▼▼▼

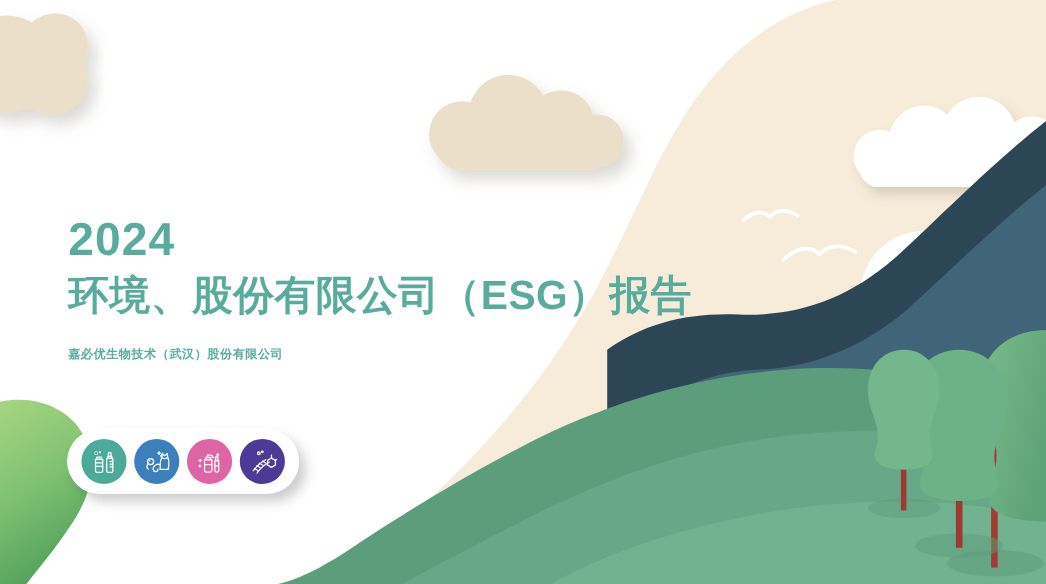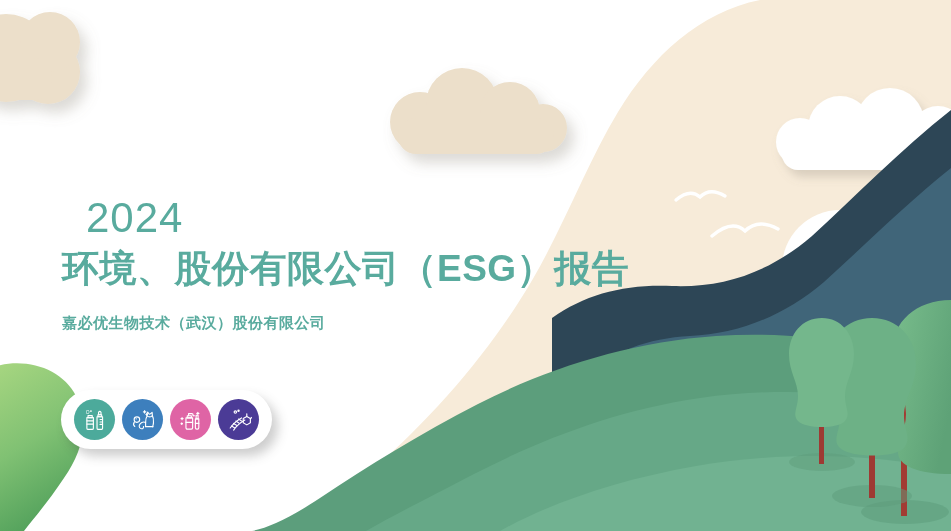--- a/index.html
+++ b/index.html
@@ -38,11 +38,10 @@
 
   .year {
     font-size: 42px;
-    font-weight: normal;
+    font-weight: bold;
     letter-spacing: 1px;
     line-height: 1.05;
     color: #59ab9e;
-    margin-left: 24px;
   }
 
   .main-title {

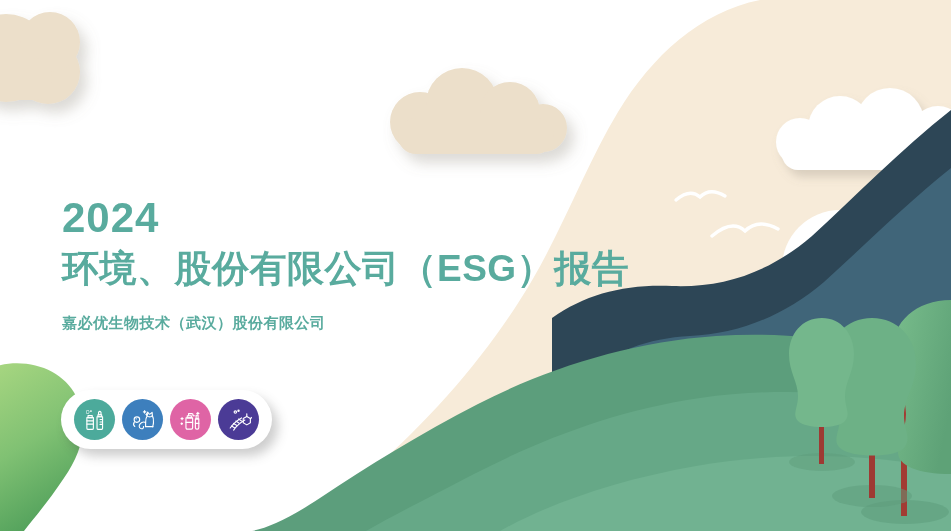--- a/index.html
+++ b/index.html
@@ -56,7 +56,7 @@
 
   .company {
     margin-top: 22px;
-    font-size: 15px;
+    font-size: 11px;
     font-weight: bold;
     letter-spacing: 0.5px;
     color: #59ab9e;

▲▲▲

• _TASK DESCRIPTION_: Output the lines above verbatim, images excluded.

• _REPLY TO THE TASK_:
--- a/index.html
+++ b/index.html
@@ -38,11 +38,10 @@
 
   .year {
     font-size: 42px;
-    font-weight: normal;
+    font-weight: bold;
     letter-spacing: 1px;
     line-height: 1.05;
     color: #59ab9e;
-    margin-left: 24px;
   }
 
   .main-title {

--- a/index.html
+++ b/index.html
@@ -56,7 +56,7 @@
 
   .company {
     margin-top: 22px;
-    font-size: 15px;
+    font-size: 11px;
     font-weight: bold;
     letter-spacing: 0.5px;
     color: #59ab9e;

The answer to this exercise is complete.